View Full Version : Hardest language to learn?


Oniw17
05-07-07, 03:12 AM
In your opinion, of course.

Fraggle Rocker
05-11-07, 10:19 PM
Not getting much action, I see. You've picked a pretty esoteric assortment. How many of our members know enough about Finnish or Basque to be able to rate them?

I think you'll get a different consensus from each language community. Of the languages that are commonly studied in America, I suspect most Americans would vote for Russian as the hardest to learn. But Germans would probably not feel that way and Czechs of course think it's fairly easy.

Genji
05-11-07, 10:52 PM
Of course I don't know which is hardest to learn because I've never tried learning any of them. I have read Finnish, Icelandic, Turk and Asian tongues are most difficult for English speakers. But learning Arabic would be most challenging imo. A completely different language world in every way. So much emphasis on inflection. Mandarin would be my 2nd choice.

Oli
05-12-07, 02:57 PM
When I started to learn Russian at age 13 we were told that we'd picked the correct course (a 3rd language was compulsory for the stream I was in, everyone did French) and that the German students had picked the harder choice.
Supposedly Russian started off difficult and got easier, whereas, we were told, German started easy and got progressively more difficult.
Strangely enough the guys who'd picked German had been told exactly the same, but reversed...
I took German a few years later and didn't find either particularly difficult, and then found that I had few problems picking up snippets of Italian, Czech, Portuguese, Polish or Spanish (which my then-wife spoke as a second language) or Japanese, which a couple of friends took courses in.
I've since started (on and off) learning Arabic (but only written).

Starthane Xyzth
05-17-07, 06:15 AM
Of the few I've tried to learn, Greek has to be the toughest. Its extreme inflective nature means that, for a single verb in English, there can be effectively 15 different words in Greek.

Voted for Mandarin actually, because I know nothing about the others listed - except that Arabic and Japanese are the quintessential agglutinative languages.

BTW: just how many languages do you speak, Oli?
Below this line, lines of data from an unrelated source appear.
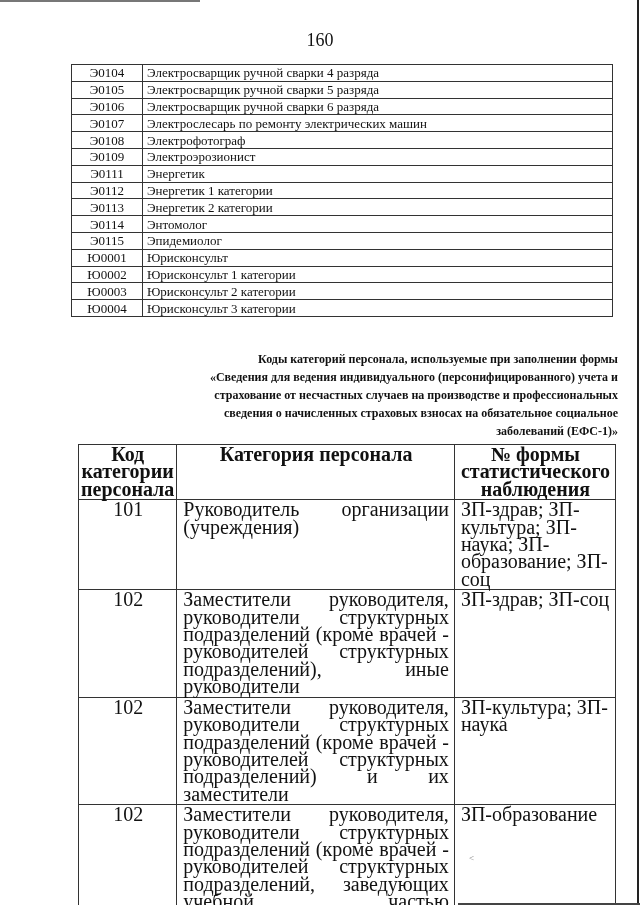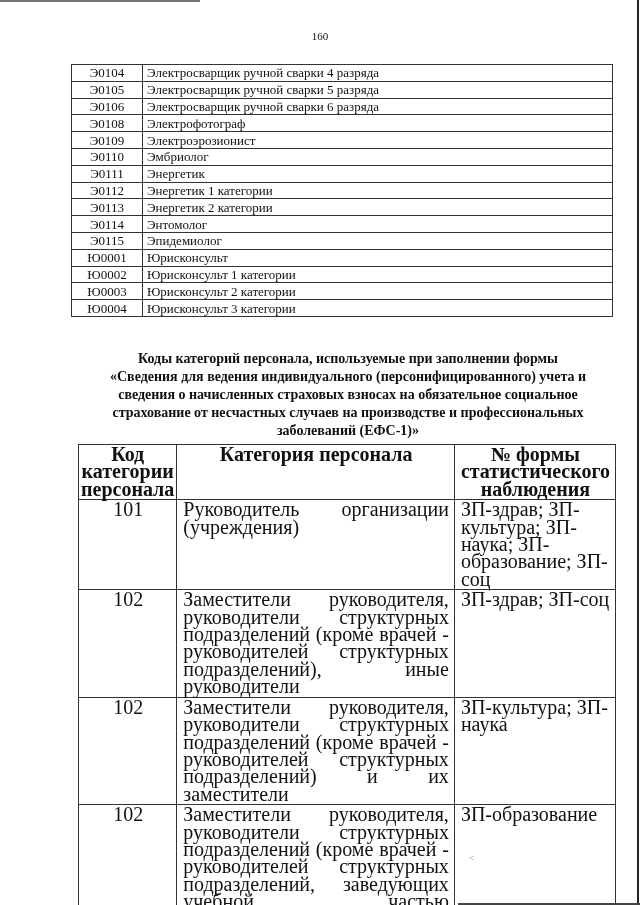"160" .page-num { font-size: 11px -> 18px }
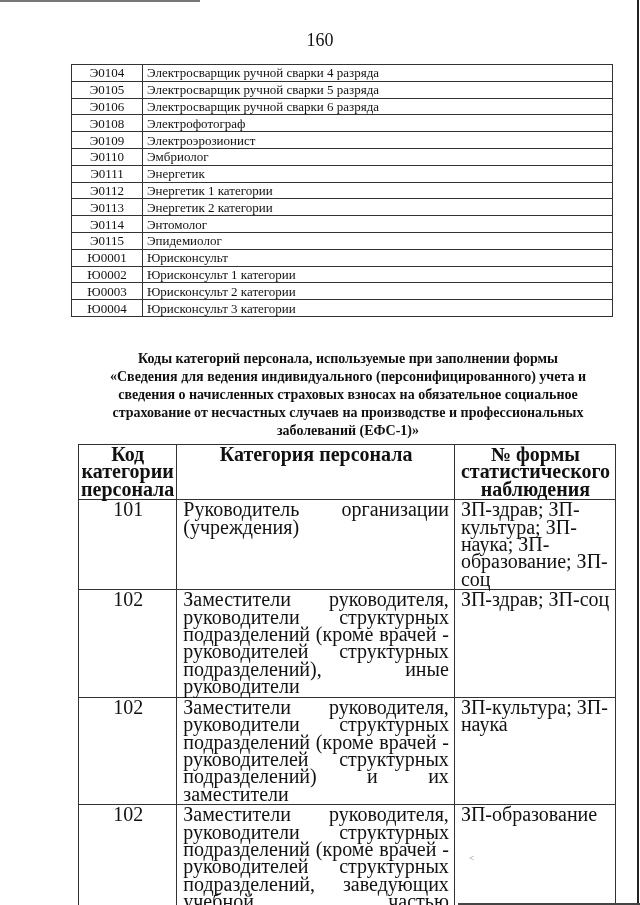"Э0107" tr { html: none -> <tr> <td>Э0107</td> <td>Электрослесарь по ремонту электрических машин</td> </tr> }
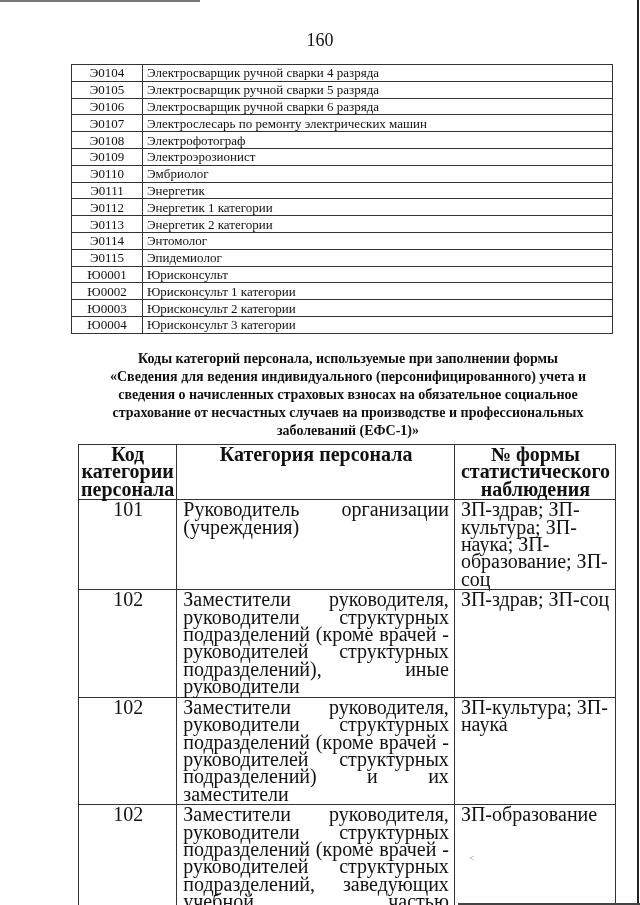"Э0110" tr { html: <tr> <td>Э0110</td> <td>Эмбриолог</td> </tr> -> none }
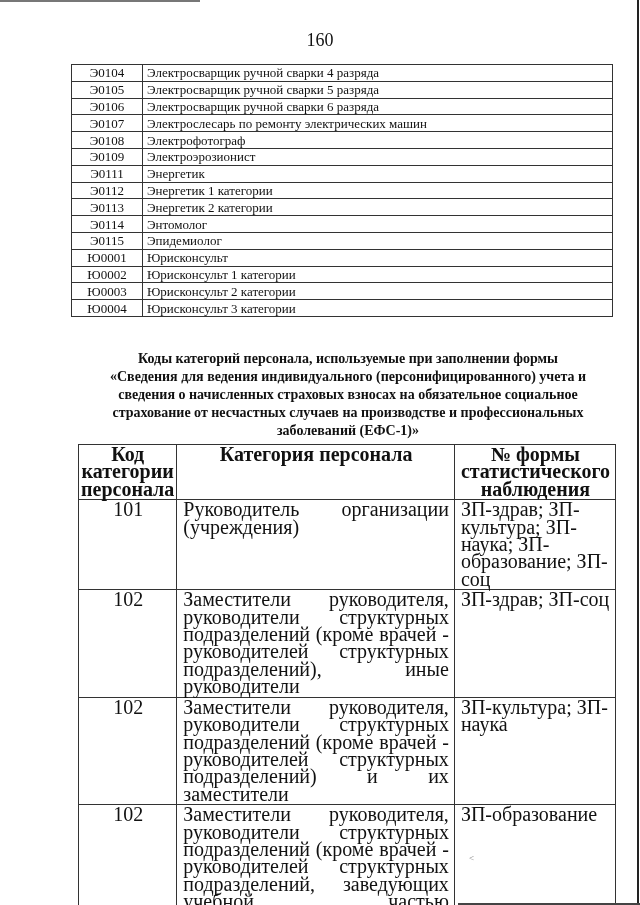"Коды категорий персонала, используемые" .section-title { font-size: 14px -> 12px; text-align: center -> right }
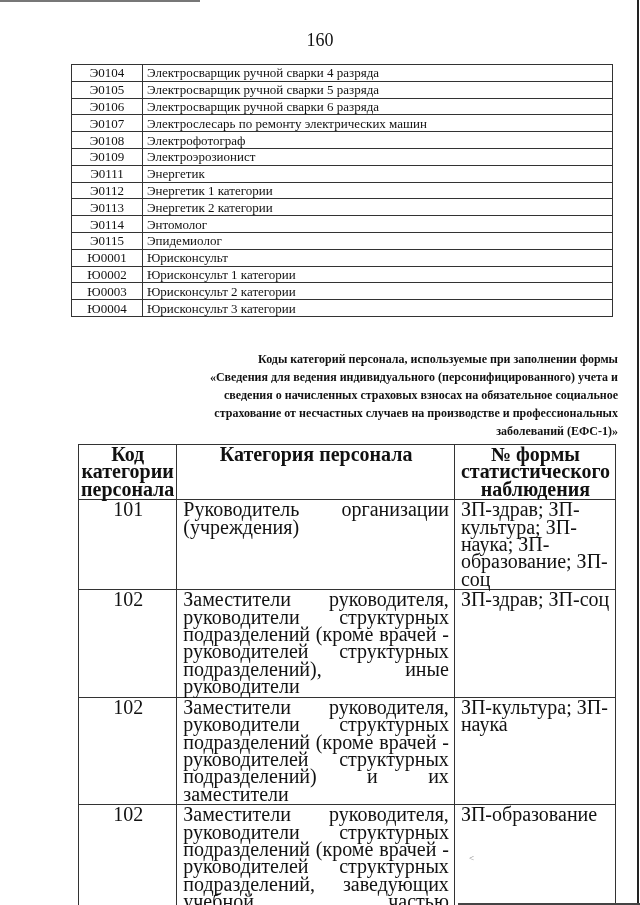"сведения о начисленных страховых взносах" div { order: before "страхование от несчастных случаев на" -> after "страхование от несчастных случаев на" }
You seem to have had a varied history of linguistic learning.

Oli
05-17-07, 07:10 AM
Few of them well but I read (sufficient for my purposes) most of the European languages, and enough to get my head kicked in in most countries round the world... :-)
French is my second best (after English of course), then German. Russian is nearly good enough to get through the day - but most of my languages I learnt for military technology purposes, so it's specialised, not conversational.

EmptyForceOfChi
05-17-07, 07:23 AM
Not getting much action, I see. You've picked a pretty esoteric assortment. How many of our members know enough about Finnish or Basque to be able to rate them?
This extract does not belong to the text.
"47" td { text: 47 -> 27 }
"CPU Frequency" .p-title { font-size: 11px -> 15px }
I think you'll get a different consensus from each language community. Of the languages that are commonly studied in America, I suspect most Americans would vote for Russian as the hardest to learn. But Germans would probably not feel that way and Czechs of course think it's fairly easy.
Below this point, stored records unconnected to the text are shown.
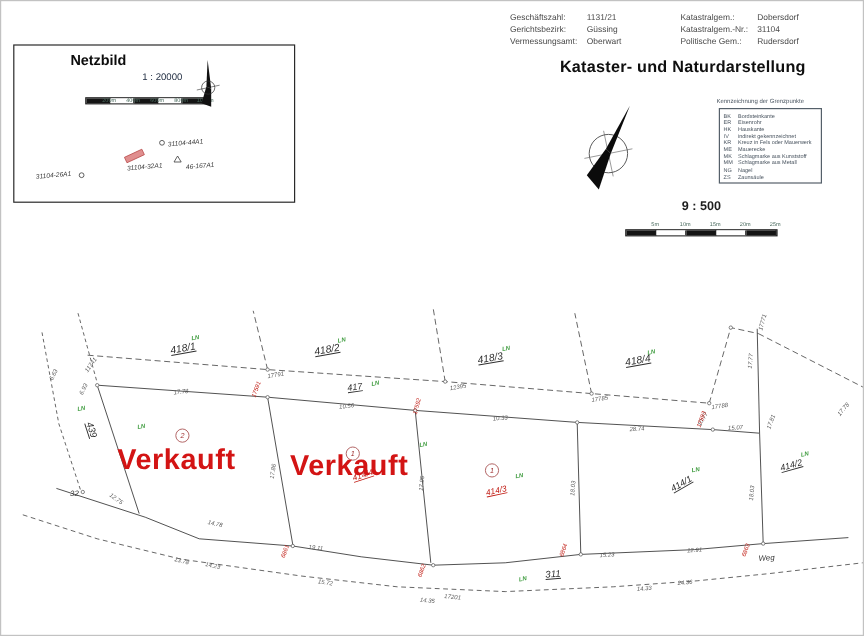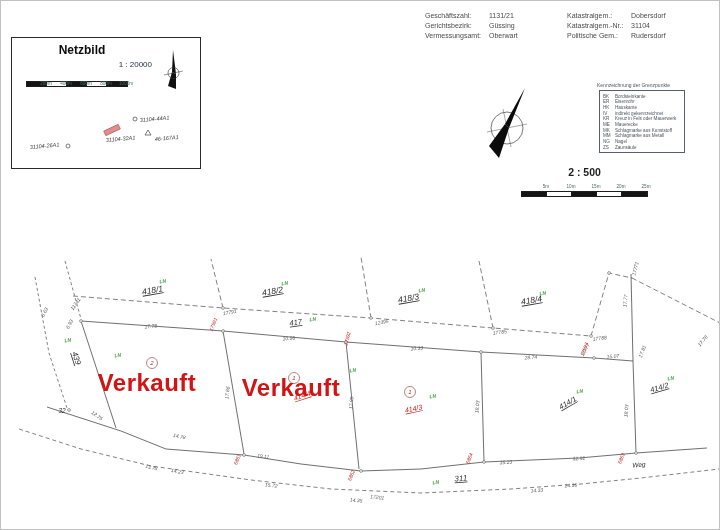"Netzbild" .netzbild { padding-left: none -> 45px }
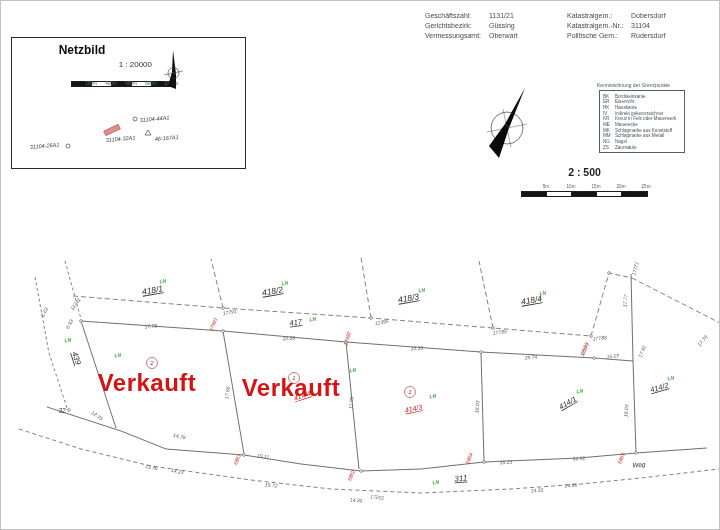"Kataster- und Naturdarstellung" div.doc-title { html: none -> <div>Kataster- und Naturdarstellung</div> }
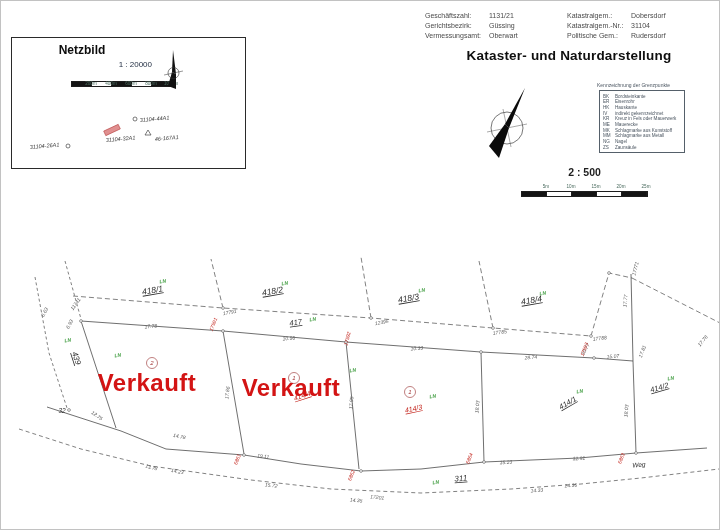"2 : 500" div.ds-text { text: 2 -> 9 }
i know finnish looks like elvish from lord of the rings and is a very pretty language.


peace.

Chatha
05-17-07, 07:41 AM
Most African languages are the hardest to learn, I've tried to learn some of them to no avail. Arabic seem impossibly hard too

ashpwner
05-17-07, 07:42 AM
english becusase so many word mean the same thing

spuriousmonkey
05-17-07, 08:39 AM
Not getting much action, I see. You've picked a pretty esoteric assortment. How many of our members know enough about Finnish or Basque to be able to rate them?

I think you'll get a different consensus from each language community. Of the languages that are commonly studied in America, I suspect most Americans would vote for Russian as the hardest to learn. But Germans would probably not feel that way and Czechs of course think it's fairly easy.

Finnish is difficult to learn because the words have no relationship to other European languages. There is no way you can guess the meaning of words like you can for English or French if you happen to be Dutch or Spanish.

That means you will have to learn the meaning of every single word!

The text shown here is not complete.